La exclamación del Pelado atrajo la atención de Miguel, librando a mi tío de un aleccionador rapapolvo socialista.

 

–¿Qué te pasa a vos con los terremotos?

 

Pero no vayan a creer que por haber trabajado como un burro desde chico mi tío se daba dique: por lo que escuchaba y creía entender, aunque no quisieran reconocerlo, seguramente porque les daba vergüenza, también mi viejo, mi tía, mi tío Polo y todos los adultos del mundo habían trabajado desde chicos, excepto el Mudo, claro. Y el Pelado, y Carlitos y Alberto Culacciati, que no habían movido un dedo en toda su vida. Y el doctor Rofo, que ya era otra categoría de gente.
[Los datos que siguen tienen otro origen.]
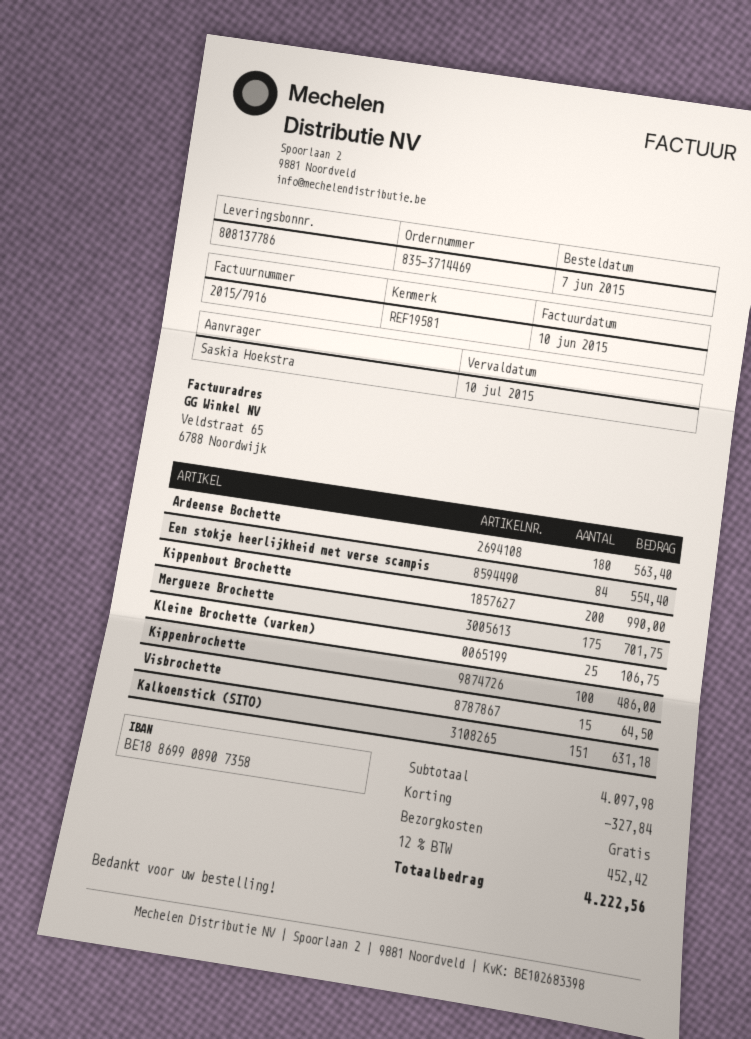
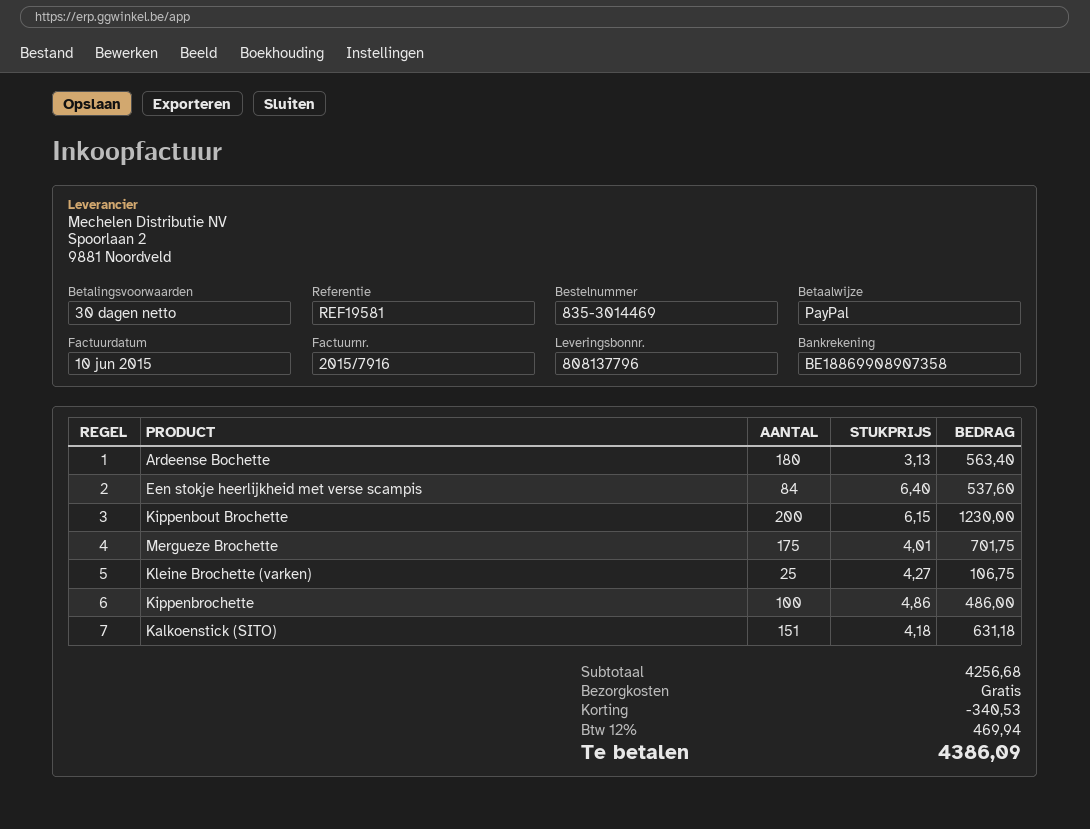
order number: 835-3714469 -> 835-3014469
delivery note number: 808137786 -> 808137796
Een stokje heerlijkheid met verse scampis: 84 for 554.40 -> 84 for 537.60
Kippenbout Brochette: 200 for 990.00 -> 200 for 1230.00
Visbrochette: 15 for 64.50 -> none
subtotal: 4097.98 -> 4256.68
discount: 327.84 -> 340.53
tax: 12% = 452.42 -> 12% = 469.94
total: 4222.56 -> 4386.09

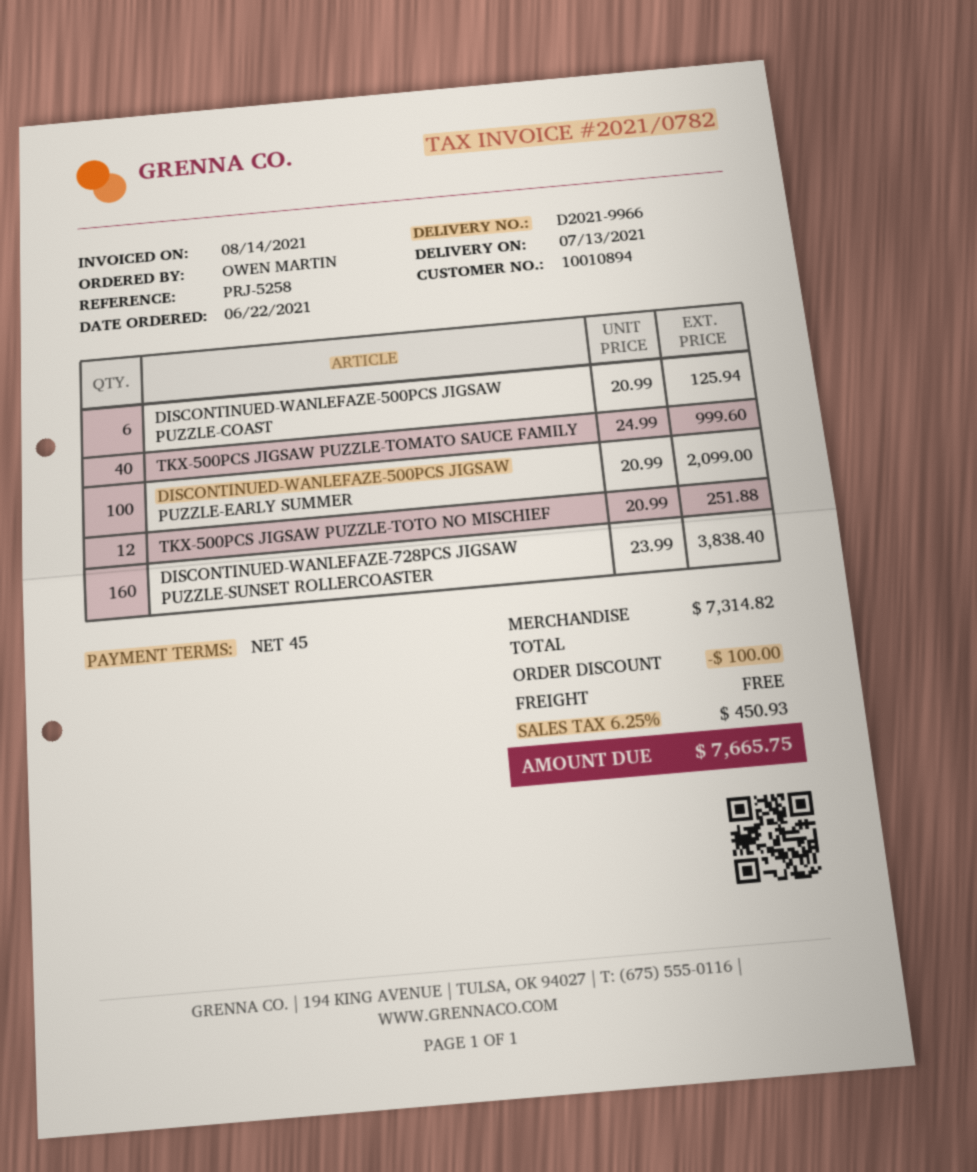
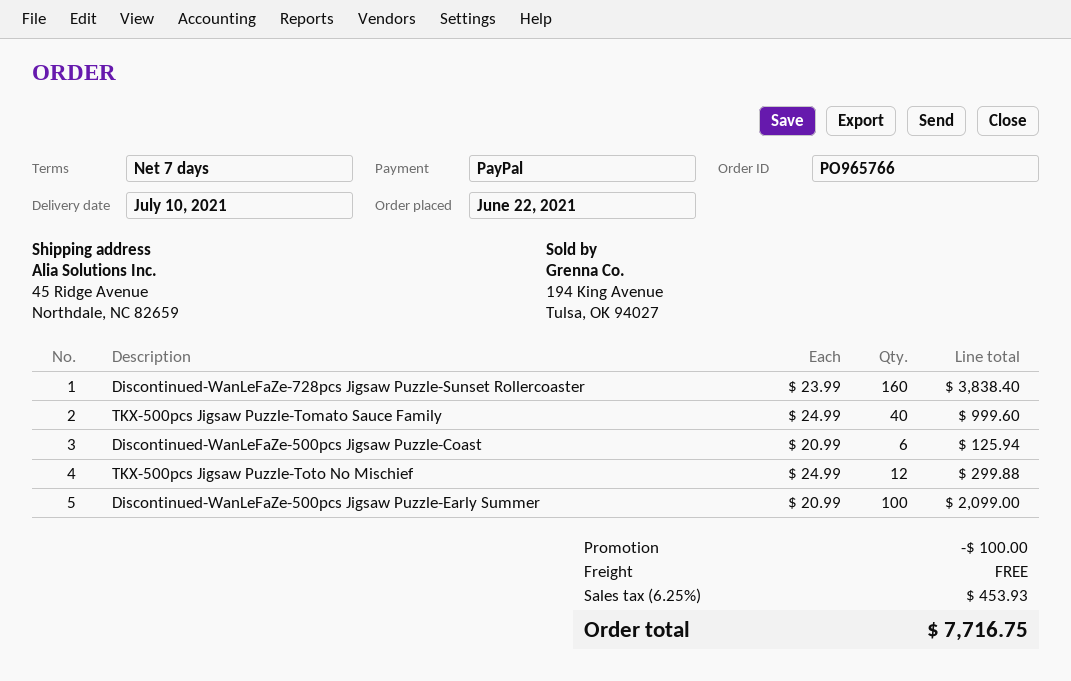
delivery date: 2021-07-13 -> 2021-07-10
payment terms: 45 days -> 7 days
TKX-500PCS JIGSAW PUZZLE-TOTO NO MISCHIEF: 12 x 20.99 = 251.88 -> 12 x 24.99 = 299.88
tax: 6.25% = 450.93 -> 6.25% = 453.93
total: 7665.75 -> 7716.75

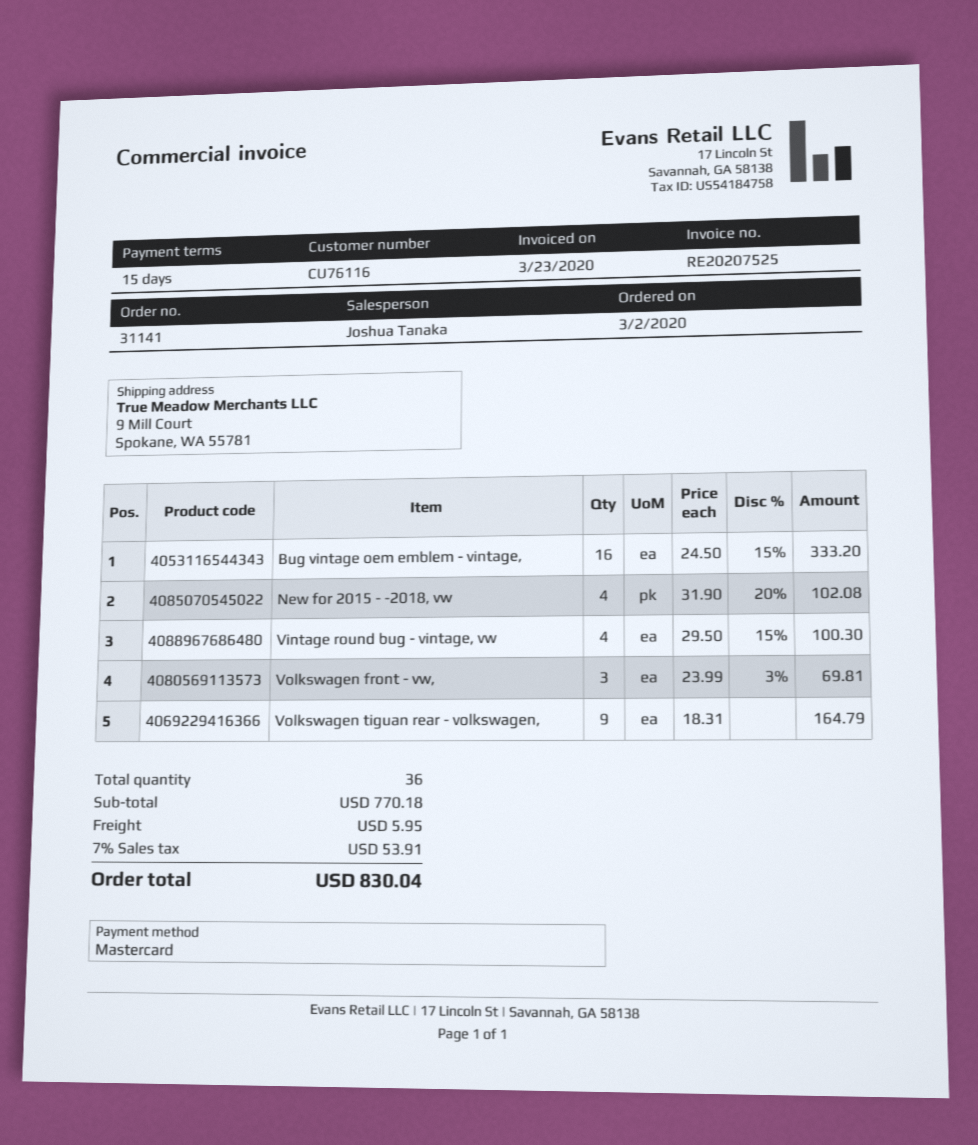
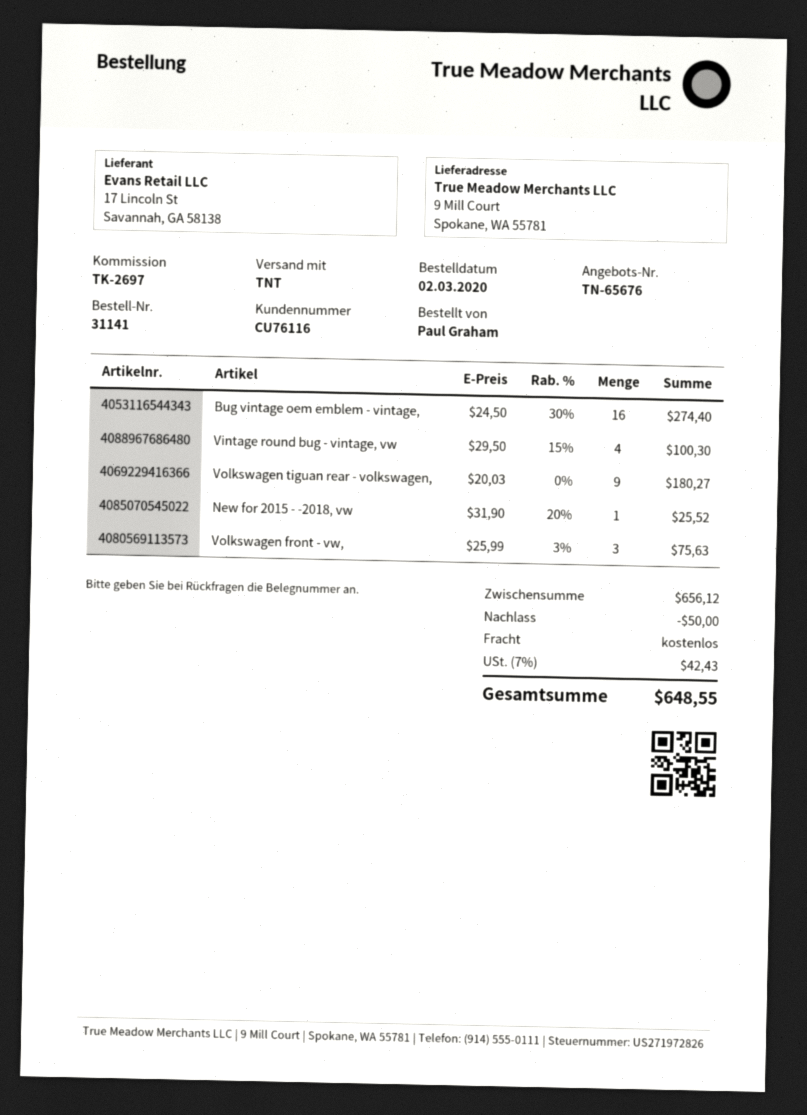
Bug vintage oem emblem - vintage,: 16 x 24.50 - 15% = 333.20 -> 16 x 24.50 - 30% = 274.40
New for 2015 - -2018, vw: 4 x 31.90 - 20% = 102.08 -> 1 x 31.90 - 20% = 25.52
Volkswagen front - vw,: 3 x 23.99 - 3% = 69.81 -> 3 x 25.99 - 3% = 75.63
Volkswagen tiguan rear - volkswagen,: 9 x 18.31 = 164.79 -> 9 x 20.03 = 180.27
subtotal: 770.18 -> 656.12
discount: none -> 50.00
shipping: 5.95 -> 0.00
tax: 7% = 53.91 -> 7% = 42.43
total: 830.04 -> 648.55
Con decirles que se había criado entre sábanas de Holanda.

 

En el Atlas, Holanda se me hacía casi más chiquito que Panamá, que era donde había recalado Perón después de que el doctor Rofo lo echara de Paraguay. “¡Ni el polvo de tus huesos la América tendrá!”, rugía el doctor Rofo golpeando el mostrador con el puño tan lleno de verdades como cuando seguía contando la historia de la Piraña.

 

–Todo fue bien para la joven mendocina hasta que el dictador conoció a la joven Eva María Ibarguren, que como actriz se hacía llamar Eva Duarte.

 

–Una actriz bastante mediocre –acotó Miguel, que parecía Pipo Rossi moviéndose por todo el medio campo.

 

–Fue entonces que fletó a la Piraña de vuelta a Mendoza y se llevó a vivir con él a la actriz.

 

–¿Era más linda? –preguntó el Pelado.

 

Parece que el doctor no sabía de esas cosas. Se alzó de hombros.

 

–Era su enlace con Gerda von Astertoff, espía nazi que financiaba su ascenso político.

 

–Ahhhh –exclamaron todos, menos el Mudo.

 

Por las tardes, me llevaba el enorme Nuevo Atlas Mundial a la mesa de la cocina y lo abría en la página 240, América Ístmica. Ahí estaba Panamá.

 

Aunque el doctor no se diera cuenta, América Ítsmica también debía ser América, pero yo no terminaba de estar completamente seguro.

 

Lo primero que hice fue copiar la extraña palabra en la libreta, convencido de que en algún momento podría preguntarle a María Elena, que era maestra y conocía la escuela 24 del distrito escolar 17. Y mientras me inclinaba sobre el Atlas, mirando soñadoramente la foto de las esclusas de Miraflores, uno de los “más importantes dispositivos del Canal”, comprendía que en esas misteriosas tierras, desde la llegada de Perón estaba teniendo lugar un suceso extraordinario: nunca más los niños de Panamá habían tenido que trabajar como burros en ninguna panadería y se la debían pasar de farra, jugando a la pelota en la vereda.

 

“Ahora en Panamá, los únicos privilegiados son los niños”, anoté, para no olvidarme nunca.